Virtual organisation and virtualisation
A virtual organisation uses information and communications technology to allow it to operate without clearly defined physical boundaries between different functions. It provides customised services by outsourcing production and other functions to third parties. Virtualisation is the process whereby a company develops more of the characteristics of a virtual organisation.
Benjamin and Wigand (1995) state that 'it is becoming increasingly difficult to delineate accurately the borders of today's organisations'. A further implication of the introduction of electronic networks such as the Internet is that it becomes easier to outsource aspects of the production and distribution of goods to third parties (Kraut et al., 1998).
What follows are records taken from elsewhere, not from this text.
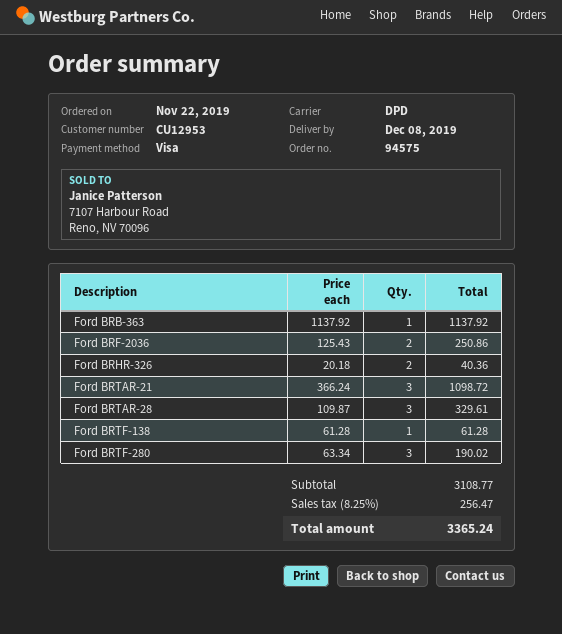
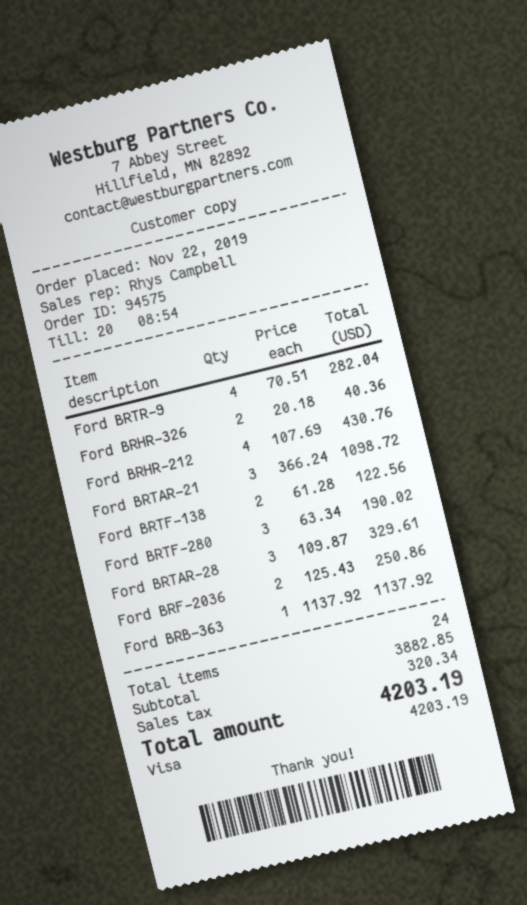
Ford BRTF-138: 1 x 61.28 = 61.28 -> 2 x 61.28 = 122.56
Ford BRTR-9: none -> 4 x 70.51 = 282.04
Ford BRHR-212: none -> 4 x 107.69 = 430.76
subtotal: 3108.77 -> 3882.85
tax: 256.47 -> 320.34
total: 3365.24 -> 4203.19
This can lead to the boundaries within an organisation becoming blurred. Employees may work in any time zone, and customers are able to purchase tailored products from any location. The absence of any rigid boundary or hierarchy within the organisation should lead to a company becoming more responsive and flexible, and having a greater market orientation.
Davidow and Malone (1992) describe the virtual corporation as follows:
To the outside observer, it will appear almost edgeless, with permeable and continuously changing interfaces between company, supplier and customer. From inside the firm, the view will be no less amorphous, with traditional offices, departments, and operating divisions constantly reforming according to need. Job responsibilities will regularly shift.
Kraut et al. (1998) suggest the following features of a virtual organisation:
1 Processes transcend the boundaries of a single form and are not controlled by a single organisational hierarchy.
2 Production processes are flexible, with different parties involved at different times.
3 Parties involved in the production of a single product are often geographically dispersed.
4 Given this dispersion, coordination is heavily dependent on telecommunications and data networks.
Introna (2001) notes that a key aspect of the virtual organisation is strategic alliances or partnering. The ease of forming such alliances in the value network as described in Chapter 2 is one of the factors that has given rise to the virtual organisation.
All companies tend to have some elements of the virtual organisation. The process whereby these characteristics increase is known as virtualisation. Malone et al. (1987) argued that the presence of electronic networks tends to lead to virtualisation since they enable the governance and coordination of business transactions to be conducted effectively at lower cost.
What are the implications for a marketing strategist of this trend towards virtualisation? Initially it may appear that outsourcing does not have direct relevance to market orientation. However, an example shows the relevance. Michael Dell relates (in Magretta, 1998) that Dell does not see outsourcing as getting rid of a process that does not add value, rather it sees it as a way of 'coordinating their activity to create the most value for customers'. Dell has improved customer service by changing the way it works with both its suppliers and its distributors to build a computer to the customer's specific order within just six days. This vertical integration has been achieved by creating a contractual vertical marketing system in which members of a channel retain their independence, but work together by sharing contracts.
So, one aspect of virtualisation is that companies should identify opportunities for providing new services and products to customers that are looking to outsource their external processes. The corollary of this is that it may offer companies opportunities to outsource some marketing activities that were previously conducted in-house. For example, marketing research to assess the impact of a web site can now be conducted in a virtual environment by an outside company rather than by having employees conduct a focus group.
Marshall et al. (2001) provide useful examples of different structures for the virtual organisation. These are:
1 Co-alliance model. Effort and risk are shared equally by partners.
2 Star alliance model. Here the effort and risk are centred on one organisation that subcontracts other virtual partners as required.
3 Value alliance model. This is a partnership where elements are contributed across a supply chain for a particular industry. This is effectively the value network of Chapter 2.
4 Market alliance model. This is similar to the value alliance, but is more likely to serve several different marketplaces.
Using the Internet to facilitate such alliances can provide competitive advantage to organisations operating in business-to-business markets since their core competences can be complemented by partnerships with third parties. This can potentially help organisations broaden their range of services or compete for work which on their own, they may be unable to deliver. Such approaches can also be used to support business-to-consumer markets. For example, Dell can compete on price and quality in its consumer markets through its use of a star alliance model where other organisations are responsible for peripherals such as monitors or printers or distribution.